Connected discourse can be considered as a sequence of the smallest speech items, the phonemes. Each phoneme is represented by a specific frequency spectrum. For the recognition of  a speech token the differences between the spectra of the phonemes must be preserved to some degree. These spectral differences are related to the fluctuations in the envelope of the speech signal, more specific the envelope functions of several frequency bands that cover the frequency range of a speech signal.
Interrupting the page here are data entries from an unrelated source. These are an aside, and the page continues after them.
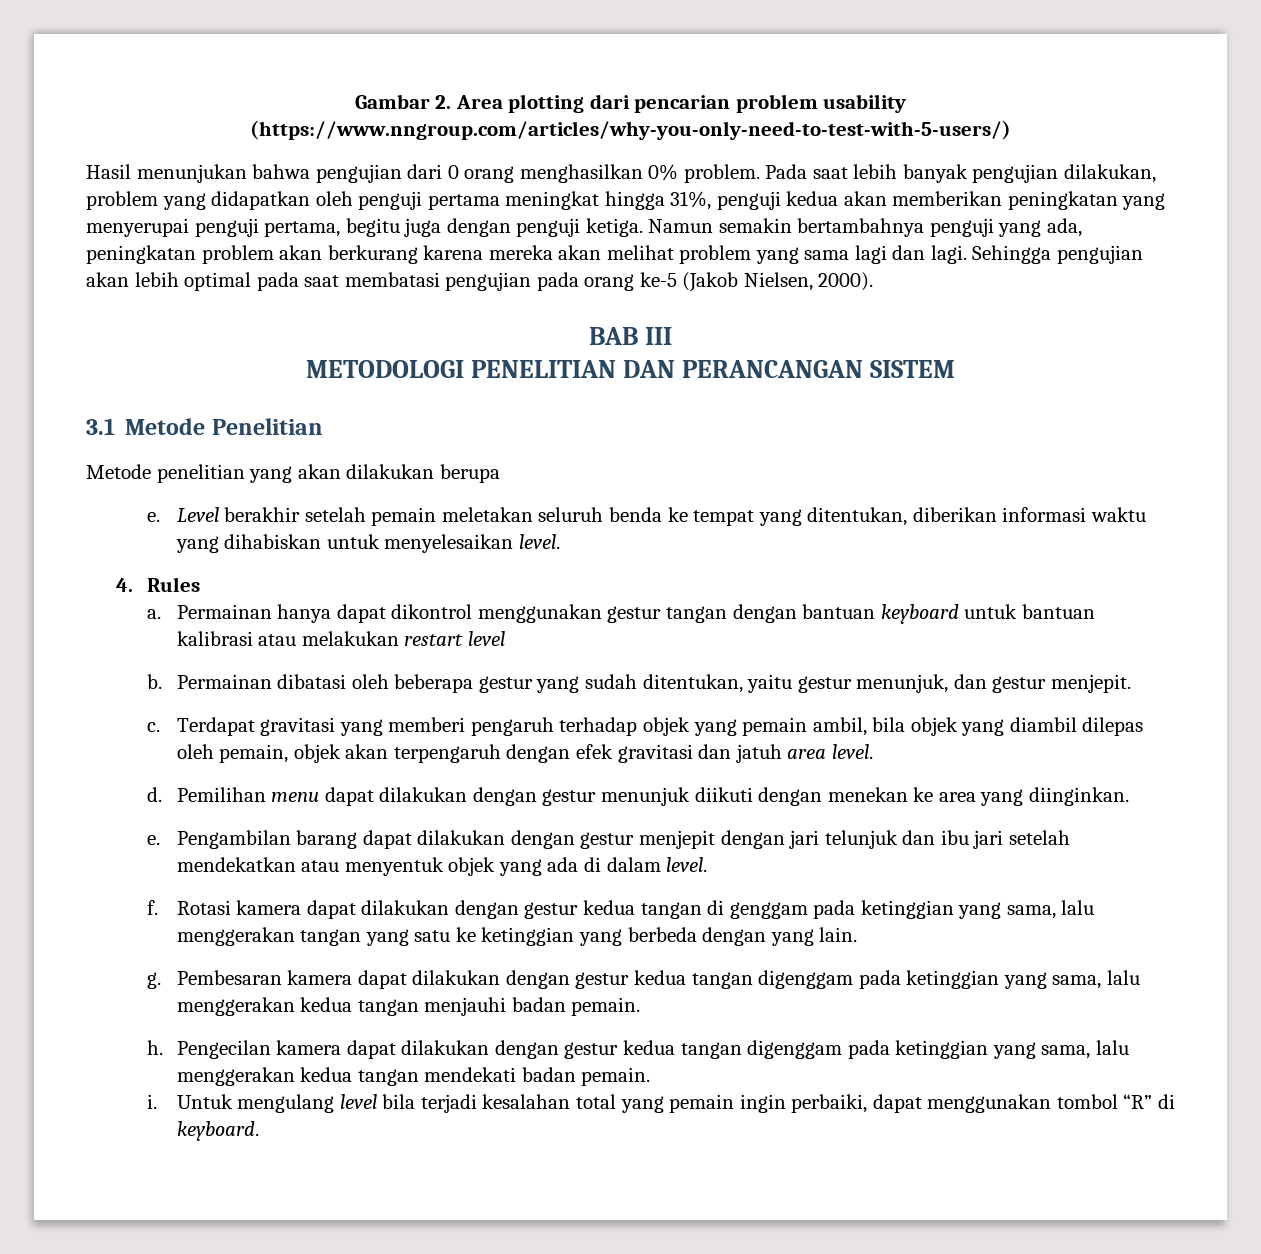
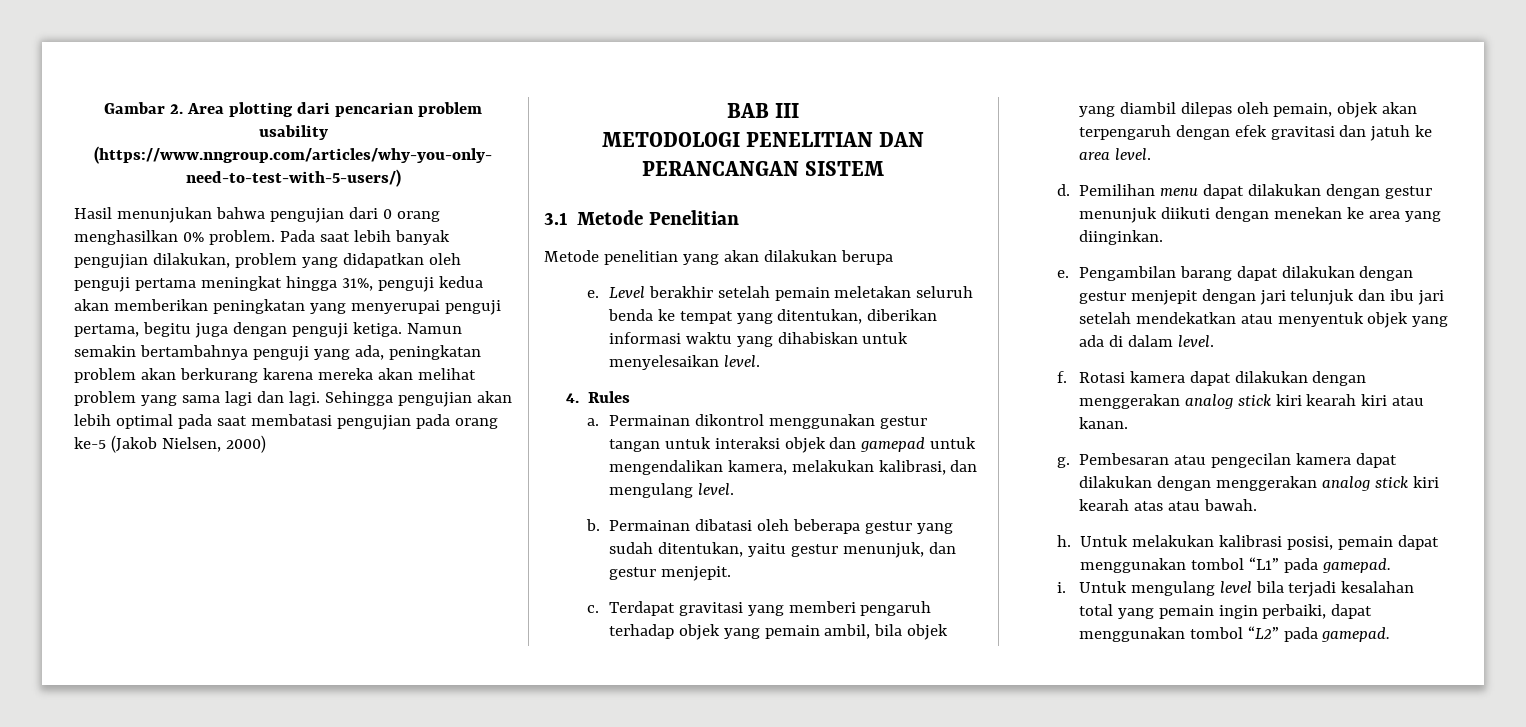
- Sehingga pengujian akan lebih optimal pada saat membatasi pengujian pada orang ke-5 (Jakob Nielsen, 2000).
+ Sehingga pengujian akan lebih optimal pada saat membatasi pengujian pada orang ke-5 (Jakob Nielsen, 2000)
- Permainan hanya dapat dikontrol menggunakan gestur tangan dengan bantuan keyboard untuk bantuan kalibrasi atau melakukan restart level
+ Permainan dikontrol menggunakan gestur tangan untuk interaksi objek dan gamepad untuk mengendalikan kamera, melakukan kalibrasi, dan mengulang level.
- Terdapat gravitasi yang memberi pengaruh terhadap objek yang pemain ambil, bila objek yang diambil dilepas oleh pemain, objek akan terpengaruh dengan efek gravitasi dan jatuh area level.
+ Terdapat gravitasi yang memberi pengaruh terhadap objek yang pemain ambil, bila objek yang diambil dilepas oleh pemain, objek akan terpengaruh dengan efek gravitasi dan jatuh ke area level.
- Rotasi kamera dapat dilakukan dengan gestur kedua tangan di genggam pada ketinggian yang sama, lalu menggerakan tangan yang satu ke ketinggian yang berbeda dengan yang lain.
+ Rotasi kamera dapat dilakukan dengan menggerakan analog stick kiri kearah kiri atau kanan.
- Pembesaran kamera dapat dilakukan dengan gestur kedua tangan digenggam pada ketinggian yang sama, lalu menggerakan kedua tangan menjauhi badan pemain.
- h. Pengecilan kamera dapat dilakukan dengan gestur kedua tangan digenggam pada ketinggian yang sama, lalu menggerakan kedua tangan mendekati badan pemain.
+ Pembesaran atau pengecilan kamera dapat dilakukan dengan menggerakan analog stick kiri kearah atas atau bawah.
+ h. Untuk melakukan kalibrasi posisi, pemain dapat menggunakan tombol “L1” pada gamepad.
- Untuk mengulang level bila terjadi kesalahan total yang pemain ingin perbaiki, dapat menggunakan tombol “R” di keyboard.
+ Untuk mengulang level bila terjadi kesalahan total yang pemain ingin perbaiki, dapat menggunakan tombol “L2” pada gamepad.

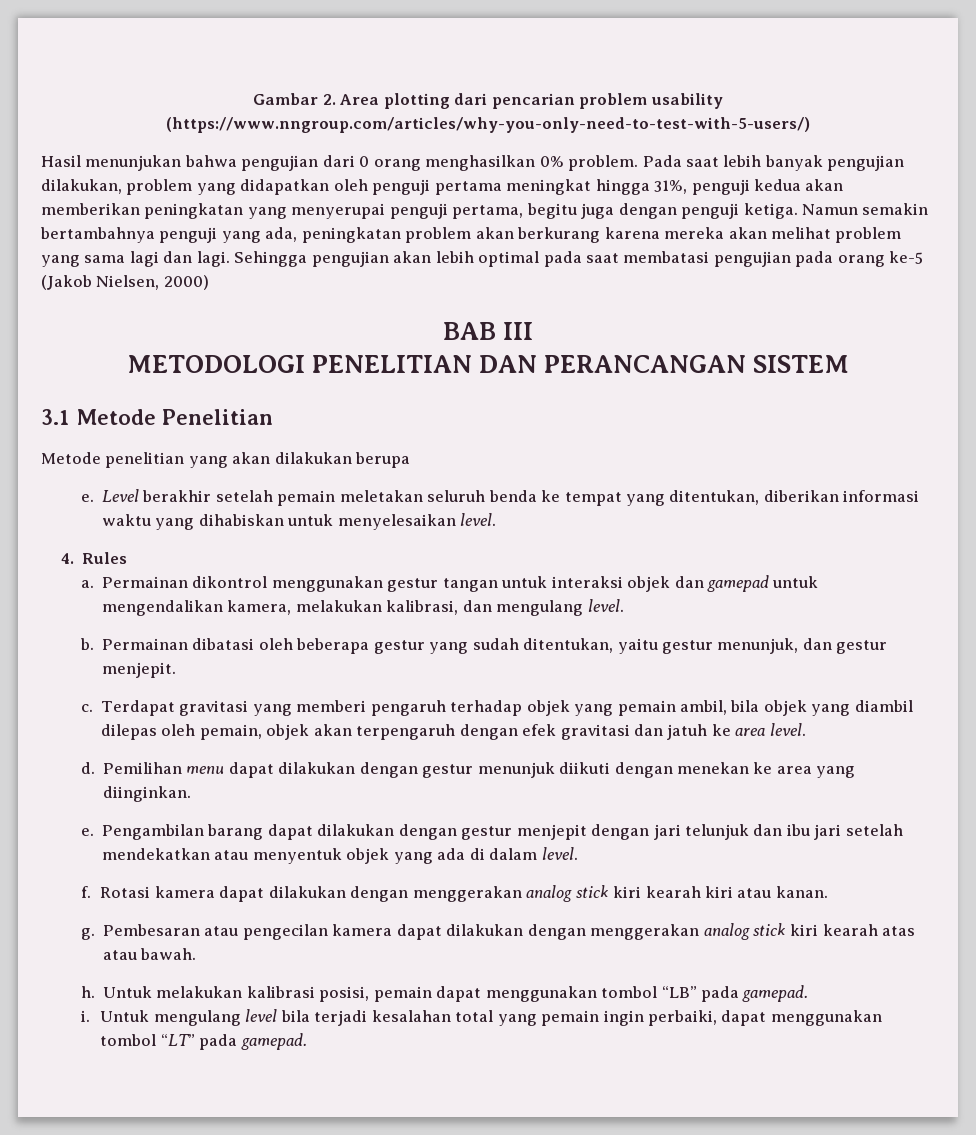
- Untuk melakukan kalibrasi posisi, pemain dapat menggunakan tombol “L1” pada gamepad.
+ Untuk melakukan kalibrasi posisi, pemain dapat menggunakan tombol “LB” pada gamepad.
- Untuk mengulang level bila terjadi kesalahan total yang pemain ingin perbaiki, dapat menggunakan tombol “L2” pada gamepad.
+ Untuk mengulang level bila terjadi kesalahan total yang pemain ingin perbaiki, dapat menggunakan tombol “LT” pada gamepad.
Distortion of the speech signal, such as noise or reverberation, will result in a reduction of the spectral differences between the spectra of the various phonemes. The degradation of the original envelope functions is related to the intelligibility of the corresponding speech signal. The objective speech intelligibility prediction method, the Speech Transmission Index (STI), is based on these phenomena. Rather than determination of the speech intelligibility by using real speech from a talker and analysis by listeners, an artificial –speech-like- test signal is used. The degradation of this test signal, after transmission through a channel, is analysed and expressed by an index that ranges between 0 – 1. A unique relation between various subjective intelligibility measures and the objective STI has been derived. In this paper a summary of subjective intelligibility measures and their relation with the STI will be discussed. The first developments of the STI started in 1970, and resulted in a simple measuring device to be used with radio communication channels. Since then, the method was improved by the introduction of the modulation transfer function (MTF, related to the envelope function) and its application for temporal distorted speech (reverberation, echoes, automatic gain control). The STI method is standardized by IEC (IEC 20618) and intelligibility criteria for use in auditoria, offices and workshops are standardized by ISO (ISO9921) and various national standards. Although the concept of the STI will not change, practical improvements will be made in the future. For example the test signal will be replaced by a speech signal which facilitates the use of the STI during a life performance in an auditorium. Also applications for non-native speakers, the hearing impaired and predictions for room acoustics are in progress. Several commercial available low cost measuring devices are on the market which allow easy application.